[Mesa-dev] [PATCH 1/3] mesa: Add core support for the GL_AMD_performance_monitor extension.

Sat Sep 21 08:19:47 PDT 2013

On Fri, Sep 20, 2013 at 3:42 PM, Kenneth Graunke <kenneth at whitecape.org> wrote:
> On 09/20/2013 07:55 AM, Brian Paul wrote:
>> On Thu, Sep 19, 2013 at 5:27 PM, Kenneth Graunke <kenneth at whitecape.org> wrote:
> [snip]
>>> diff --git a/src/mesa/main/mtypes.h b/src/mesa/main/mtypes.h
>>> index 6d700ec..70dba6e 100644
>>> --- a/src/mesa/main/mtypes.h
>>> +++ b/src/mesa/main/mtypes.h
>>> @@ -1778,6 +1778,89 @@ struct gl_transform_feedback_state
>>>
>>>
>>>  /**
>>> + * A "performance monitor" as described in AMD_performance_monitor.
>>> + */
>>> +struct gl_perf_monitor_object
>>> +{
>>> +   GLboolean Active;
>>> +
>>> +   /**
>>> +    * A list of groups with currently active counters.
>>> +    *
>>> +    * ActiveGroups[g] == n if there are n counters active from group 'g'.
>>> +    */
>>> +   unsigned *ActiveGroups;
>>
>> GLuint?
>>
>
> I chose 'unsigned' over 'GLuint' here since it's only used internally,
> and never exposed by the API.  But I can switch if you prefer that.

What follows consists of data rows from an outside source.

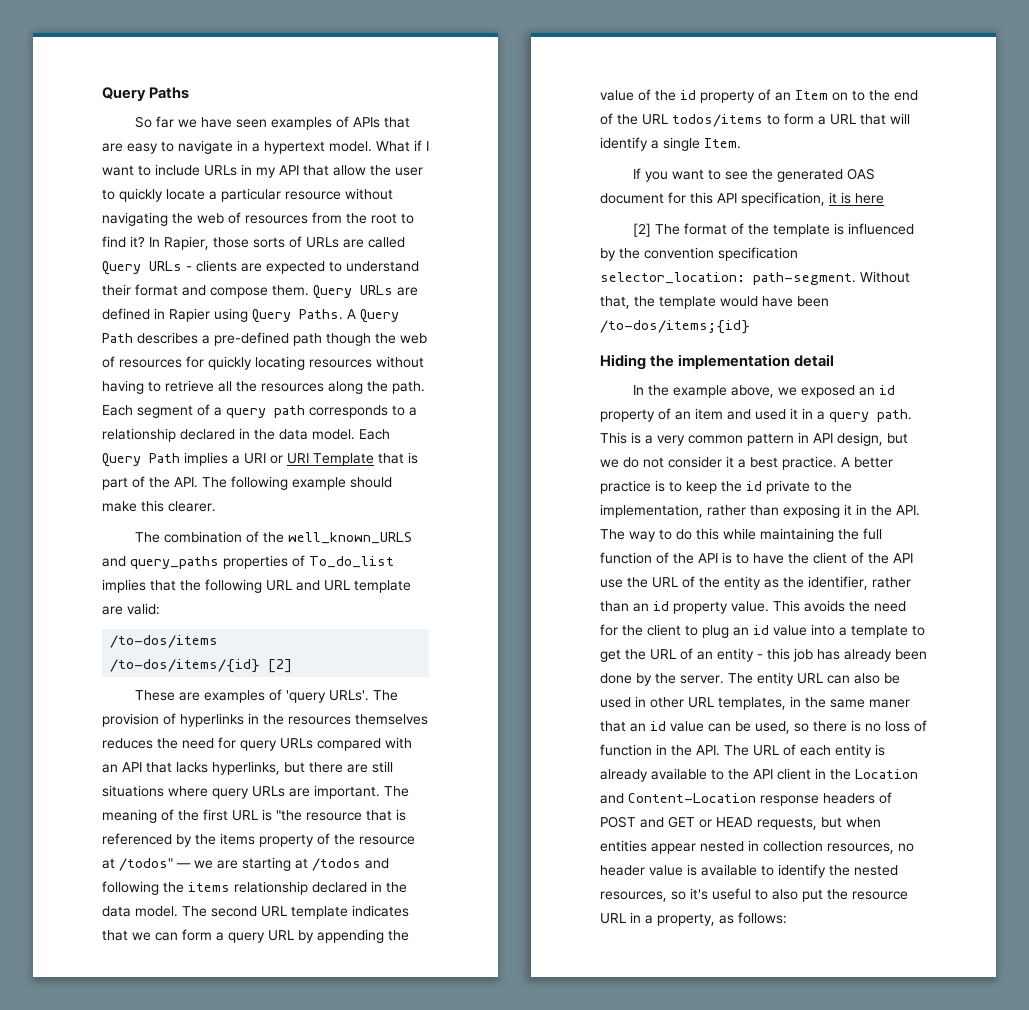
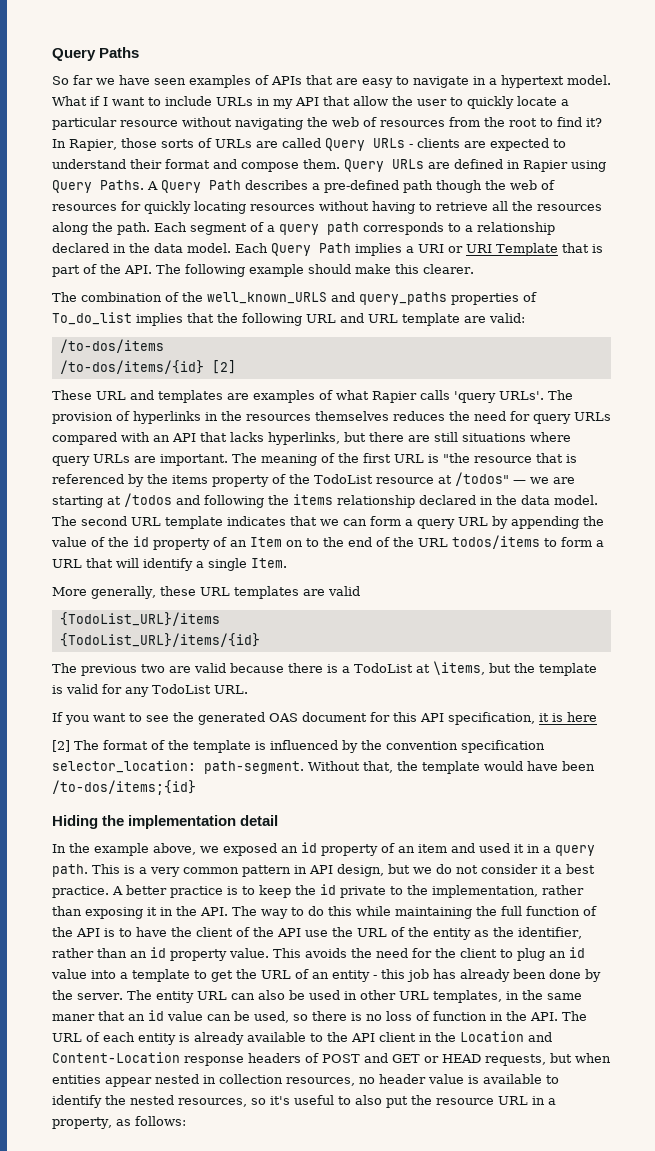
[179,689,283,703] are examples of -> [96,390,450,403] URL and templates are examples of what Rapier calls
(355, 839) none -> [314,474,373,484] TodoList
(741, 143) none -> [52,586,360,599] [59,612,220,626] [59,633,260,647] [52,661,597,676] [52,684,248,697] // More generally, these URL templates are valid // {TodoList_URL}/items // {TodoList_URL}/items/{id} // The previous two are valid because there is a TodoList at \items, but the template is valid for any TodoList URL.

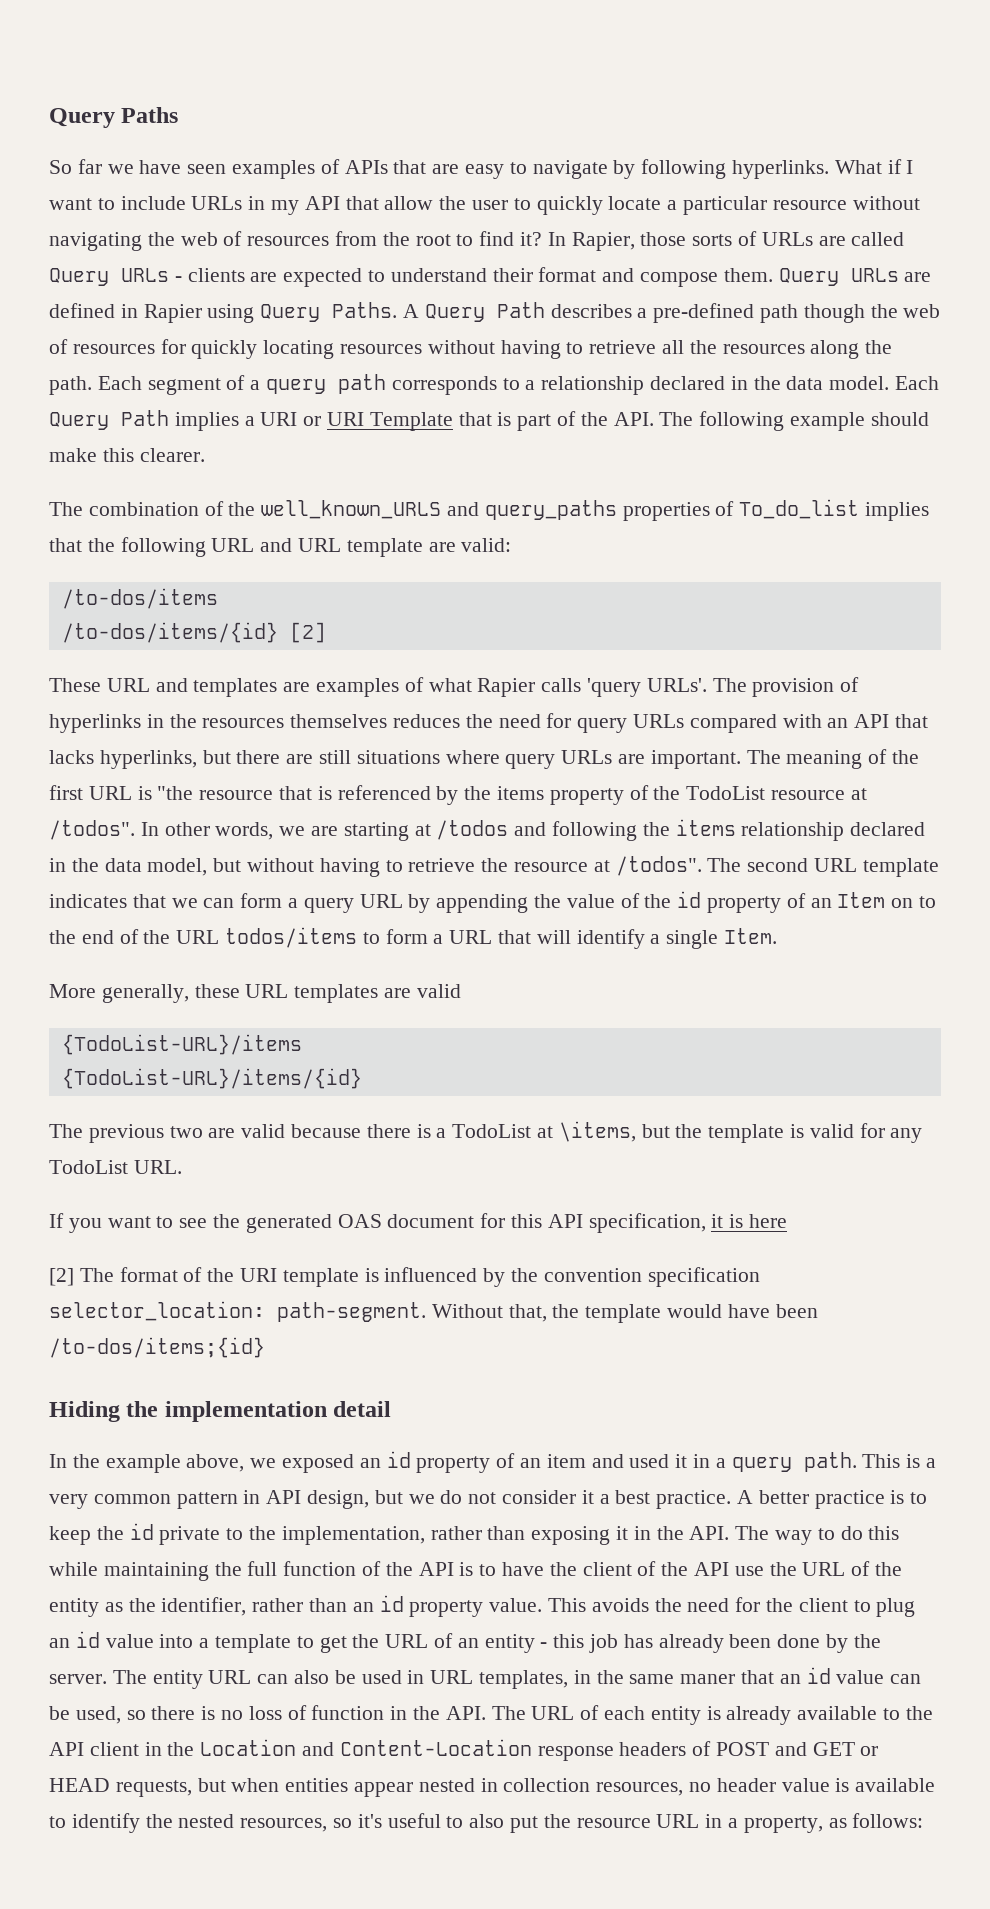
[473,75,611,88] in a hypertext model. -> [613,159,830,179] by following hyperlinks.
[454,472,526,486] /todos" — -> [49,820,274,840] /todos". In other words,
[554,495,598,505] model. -> [147,856,702,877] model, but without having to retrieve the resource at /todos".
[59,612,220,626] [59,633,260,647] {TodoList_URL}/items // {TodoList_URL}/items/{id} -> [61,1034,302,1055] [61,1068,362,1089] {TodoList-URL}/items // {TodoList-URL}/items/{id}
(189, 745) none -> [240,1268,278,1282] URI
[359,990,396,1000] other -> (425, 1677) none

OK, I didn't realize that was the distinction being made.  My impulse
is to either use all GL types in a struct or not (Mesa vs. gallium for
example).  Your way is fine too.

I'm also trying to be watchful of signed vs. unsigned fields and loop
counters.  MSVC likes to complain about signed/unsigned comparisons.

>
>>> +
>>> +   /**
>>> +    * An array of bitsets, subscripted by group ID, then indexed by counter ID.
>>> +    *
>>> +    * Checking whether counter 'c' in group 'g' is active can be done via:
>>> +    *
>>> +    *    BITSET_TEST(ActiveCounters[g], c)
>>> +    */
>>> +   GLuint **ActiveCounters;
>>
>> GLbitfield?
>
> The type here is actually BITSET_WORD (from bitset.h), which is a
> #define for GLuint.  Including bitset.h from mtypes.h led to all kinds
> of problems, so I just used GLuint.
>
> It seems like we could do something better, but I'm not sure what.

OK, that's fine then.

>>> +};
>>> +
>>> +
>>> +union gl_perf_monitor_counter_value
>>> +{
>>> +   float f;
>>> +   uint64_t u64;
>>> +   uint32_t u32;
>>> +};
>>> +
>>> +
>>> +struct gl_perf_monitor_counter
>>> +{
>>> +   /** Human readable name for the counter. */
>>> +   const char *Name;
>>> +
>>> +   /**
>>> +    * Data type of the counter.  Valid values are FLOAT, UNSIGNED_INT,
>>> +    * UNSIGNED_INT64_AMD, and PERCENTAGE_AMD.
>>> +    */
>>> +   GLenum Type;
>>> +
>>> +   /** Minimum counter value. */
>>> +   union gl_perf_monitor_counter_value Minimum;
>>> +
>>> +   /** Maximum counter value. */
>>> +   union gl_perf_monitor_counter_value Maximum;
>>> +};
>>> +
>>> +
>>> +struct gl_perf_monitor_group
>>> +{
>>> +   /** Human readable name for the group. */
>>> +   const char *Name;
>>> +
>>> +   /**
>>> +    * Maximum number of counters in this group which can be active at the
>>> +    * same time.
>>> +    */
>>> +   GLint MaxActiveCounters;
>>
>> GLuint?
>
> That would make sense, but for some reason the AMD_performance_monitor
> extension exposes this value as a GLint:
>
> void GetPerfMonitorCountersAMD(uint group, int *numCounters,
>                                int *maxActiveCounters, sizei countersSize,
>                                uint *counters)
>
> I figured it should probably match...

Well, when I'm reading the code and see GLint, I think "ok, that value
could be negative".  But that's not true here so I guess I'd still
prefer GLuint/unsigned.

>
>>> +
>>> +   /** Array of counters within this group. */
>>> +   const struct gl_perf_monitor_counter *Counters;
>>> +   GLint NumCounters;

Same story with NumCounters??

>>> +};
>>> +
>>> +
>>> +/**
>>> + * Context state for AMD_performance_monitor.
>>> + */
>>> +struct gl_perf_monitor_state
>>> +{
>>> +   /** Array of performance monitor groups (indexed by group ID) */
>>> +   const struct gl_perf_monitor_group *Groups;
>>> +   GLint NumGroups;
>>
>> GLuint?
>
> Likewise, the extension exposes this as a GLint:
>
> void GetPerfMonitorGroupsAMD(int *numGroups, sizei groupsSize,
>                              uint *groups)
>
> I don't know why...GLuint would have made more sense.  Of course, nobody
> is going to have enough groups for it to make a difference :)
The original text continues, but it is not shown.